SUPPLIED ENTRIES:
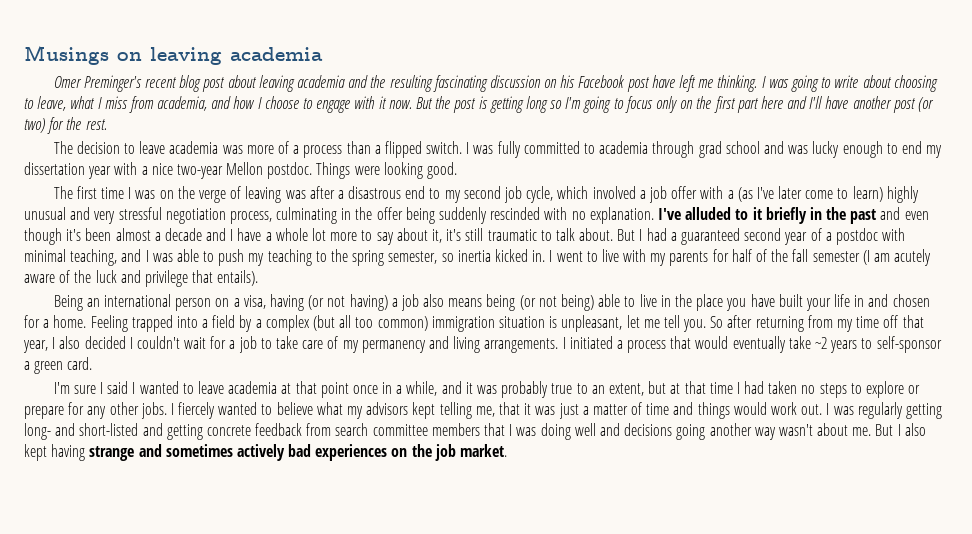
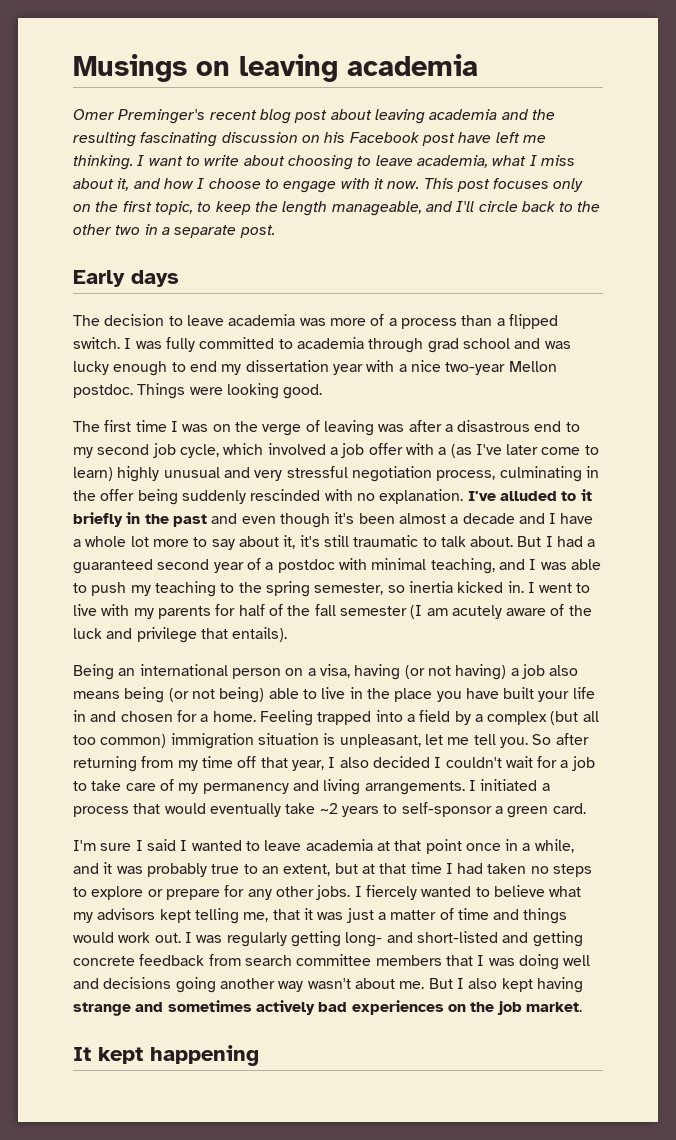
- I was going to write about choosing to leave, what I miss from academia, and how I choose to engage with it now.
+ I want to write about choosing to leave academia, what I miss about it, and how I choose to engage with it now.
- But the post is getting long so I'm going to focus only on the first part here and I'll have another post (or two) for the rest.
+ This post focuses only on the first topic, to keep the length manageable, and I'll circle back to the other two in a separate post.
+ Early days
+ It kept happening

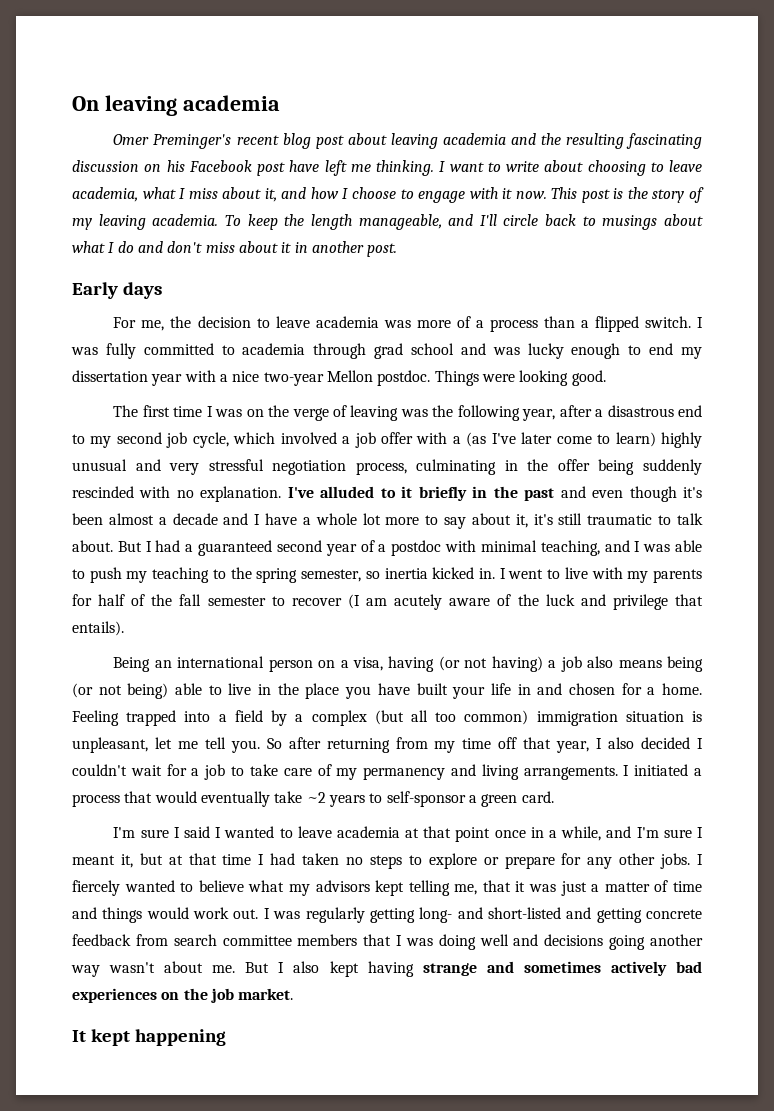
- Musings on leaving academia
+ On leaving academia
- This post focuses only on the first topic, to keep the length manageable, and I'll circle back to the other two in a separate post.
+ This post is the story of my leaving academia. To keep the length manageable, and I'll circle back to musings about what I do and don't miss about it in another post.
- The decision to leave academia was more of a process than a flipped switch.
+ For me, the decision to leave academia was more of a process than a flipped switch.
- The first time I was on the verge of leaving was after a disastrous end to my second job cycle, which involved a job offer with a (as I've later come to learn) highly unusual and very stressful negotiation process, culminating in the offer being suddenly rescinded with no explanation.
+ The first time I was on the verge of leaving was the following year, after a disastrous end to my second job cycle, which involved a job offer with a (as I've later come to learn) highly unusual and very stressful negotiation process, culminating in the offer being suddenly rescinded with no explanation.
- I went to live with my parents for half of the fall semester (I am acutely aware of the luck and privilege that entails).
+ I went to live with my parents for half of the fall semester to recover (I am acutely aware of the luck and privilege that entails).
- I'm sure I said I wanted to leave academia at that point once in a while, and it was probably true to an extent, but at that time I had taken no steps to explore or prepare for any other jobs.
+ I'm sure I said I wanted to leave academia at that point once in a while, and I'm sure I meant it, but at that time I had taken no steps to explore or prepare for any other jobs.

WORK TO BE COMPLETED: Set down exactly the lines of the data above, beginning with the line that has "- Musings on leaving academia" and ending with the line that has "- I went to", and no others.

ANSWER BELOW:
- Musings on leaving academia
+ On leaving academia
- This post focuses only on the first topic, to keep the length manageable, and I'll circle back to the other two in a separate post.
+ This post is the story of my leaving academia. To keep the length manageable, and I'll circle back to musings about what I do and don't miss about it in another post.
- The decision to leave academia was more of a process than a flipped switch.
+ For me, the decision to leave academia was more of a process than a flipped switch.
- The first time I was on the verge of leaving was after a disastrous end to my second job cycle, which involved a job offer with a (as I've later come to learn) highly unusual and very stressful negotiation process, culminating in the offer being suddenly rescinded with no explanation.
+ The first time I was on the verge of leaving was the following year, after a disastrous end to my second job cycle, which involved a job offer with a (as I've later come to learn) highly unusual and very stressful negotiation process, culminating in the offer being suddenly rescinded with no explanation.
- I went to live with my parents for half of the fall semester (I am acutely aware of the luck and privilege that entails).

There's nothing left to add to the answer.